Como en el video clip de La Folha de Sao Paulo, estos personajes notables puestos al servicio del régimen veían tal vez lo que tenían solo a 2 centímetros de su nariz y habían decidido no ver más allá. Si ellos estaban bien, si ellos podían desarrollar su quehacer que a la larga sería útil a la sociedad, su trabajo era seguir haciéndolo sin oponer esos principios que nadie parecía necesitar o respetar ya. Seguramente justificaban su accionar para que sus principios puestos en el freezer no se lastimaran demasiado y quedaran listos para ser usados, como nuevos, cuando el estado de cosas lo hiciera posible otra vez.  Imagino que se decían que es imposible hacer una tortilla sin romper algunos huevos, que en los avances sociales hay daños colaterales esperables, que para llegar a la sociedad ideal es imprescindible dejar afuera a los que insisten en principios morales inútiles que solo obstaculizan el camino a la felicidad, que es preciso ser duro y paciente porque la retribución será el soñado futuro de la perfección.

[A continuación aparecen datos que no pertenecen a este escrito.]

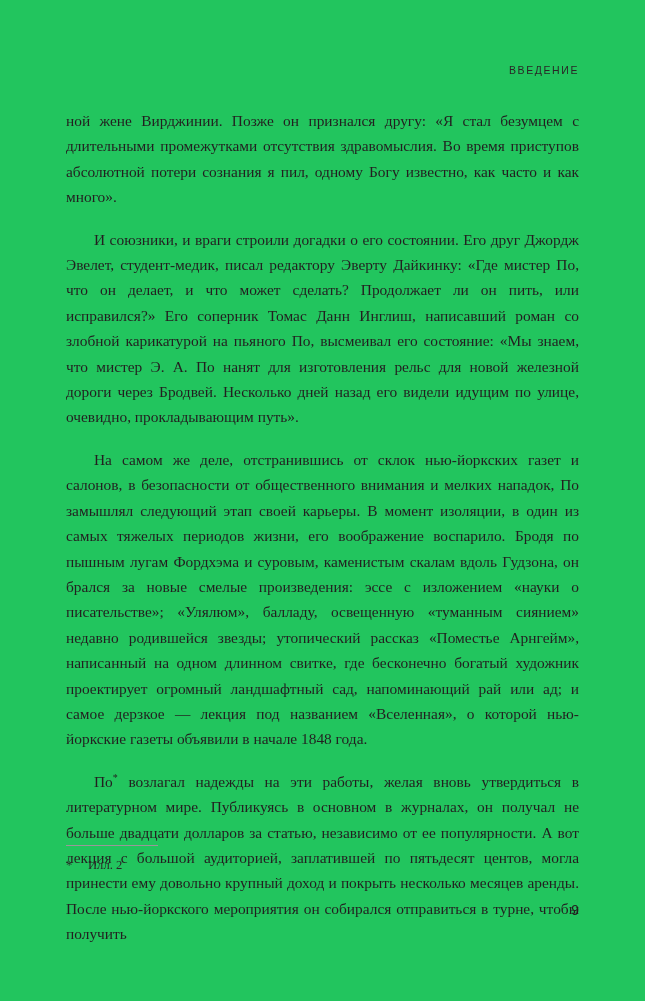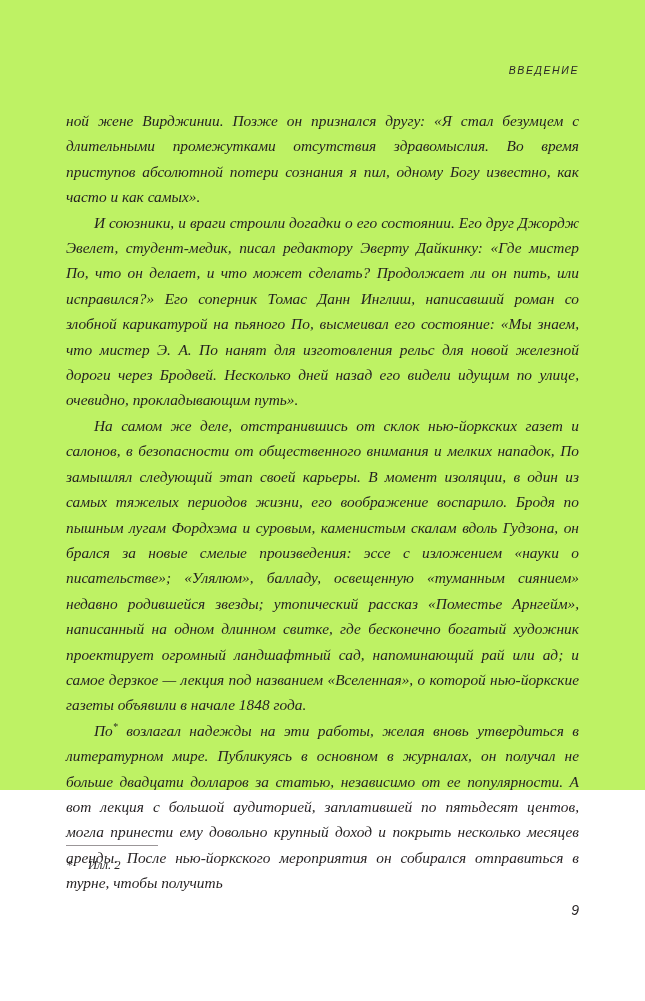"ВВЕДЕНИЕ" .page { background: #bef264 -> #22c55e; font-style: italic -> none; height: 790px -> 1001px }
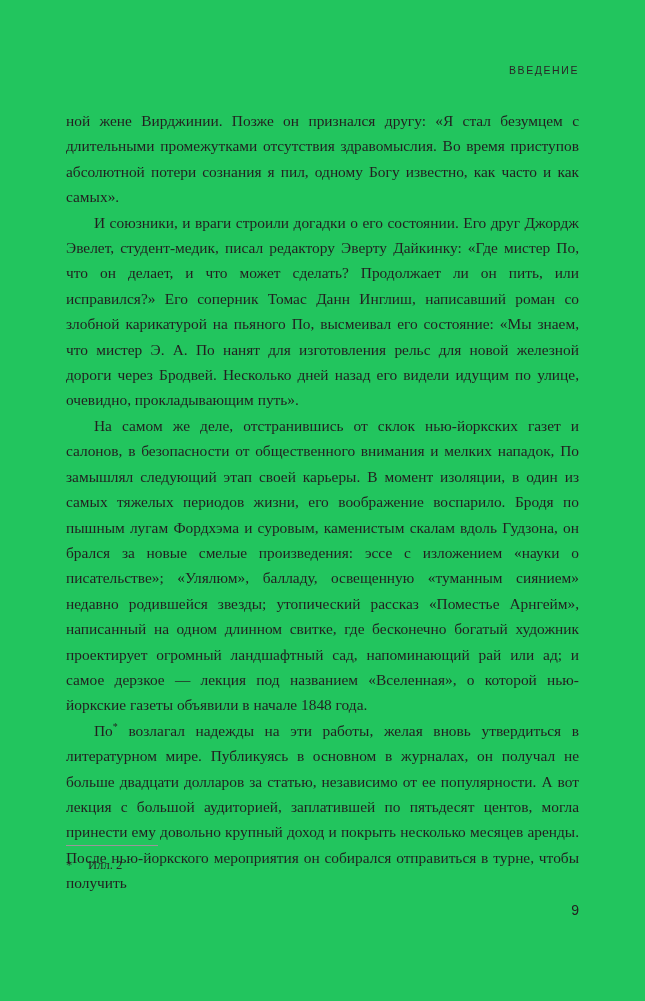"ной жене Вирджинии. Позже он" p { text: самых -> много }
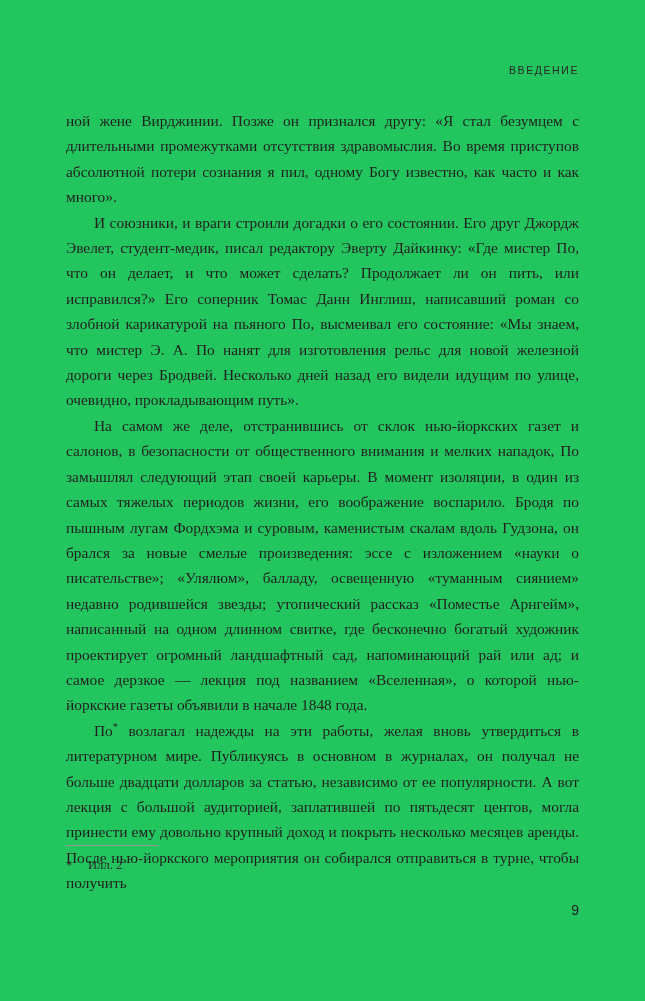"И союзники, и враги строили" .textblock p.indent { margin-top: none -> 17px }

El sueño de aquel futuro es hoy una pesadilla que acosa a la Humanidad. La vulnerabilidad de la condición humana que se hizo evidente durante el nazismo no ha cambiado. Cualquiera de nosotros, dadas la condiciones, puede terminar siendo cómplice de algo que denosta sea por interés, temor, comodidad, cobardía o por vanidad. ¿Quién puede tirar la primera piedra? ¡Qué frágiles somos! ¡Con qué poco pueden fragmentarse o perderse nuestras convicciones y principios! Con qué poco.

Lic. Diana Wang

 

Nadie quiere enterrar a Priebke

Carta de Lectores (publicada en La Nación, oct 24, 2013 http://www.lanacion.com.ar/1631829-cartas-de-los-lectores)Nadie quiere enterrar a Priebke. Ningún país lo quiere en su suelo. Como si sus restos humanos fueran tóxicos y amenazaran contaminar la tierra. Los despojos de su cuerpo centenario errarán en consecuencia buscando una hoguera benevolente que deshaga sus acciones y borre todo rastro de su paso por este mundo. Priebke fue un criminal, pero también es el símbolo del perpetrador, el que ejecuta y mata en nombre del Estado. Es contra este mal político, fruto del totalitarismo y de las dictaduras, que se enuncia el "nunca más". Ensañarse con el cadáver de un viejo sería sólo venganza. No permitir que sus despojos sean enterrados en ninguno de los países que podrían acogerlo es, sin embargo, una declaración política. Como el "nunca más"

El perpetrador cree, en el momento de la perpetración, que será impune, que obedecer lo salvará de la responsabilidad y la culpa. El perpetrador no sabe que sus actos seguirán vivos en la sociedad que los ha generado y serán sus hijos y nietos y la sociedad que lo cobijó los que deberán responder, una y otra vez, por sus acciones deleznables y su crimen contra la humanidad.